- _Exercise directions_: Scan the entries below. List each line with "none".

- _Data_:
------------------------------------
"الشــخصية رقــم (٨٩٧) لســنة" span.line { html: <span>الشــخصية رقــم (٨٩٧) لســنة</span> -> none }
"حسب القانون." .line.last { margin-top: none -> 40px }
------------------------------------
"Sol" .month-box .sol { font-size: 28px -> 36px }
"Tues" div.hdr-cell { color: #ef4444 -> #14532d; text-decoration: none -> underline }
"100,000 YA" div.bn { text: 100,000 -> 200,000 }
------------------------------------
- _Solution_:
"الشــخصية رقــم (٨٩٧) لســنة" span.line { html: <span>الشــخصية رقــم (٨٩٧) لســنة</span> -> none }
"حسب القانون." .line.last { margin-top: none -> 40px }
"Tues" div.hdr-cell { color: #ef4444 -> #14532d; text-decoration: none -> underline }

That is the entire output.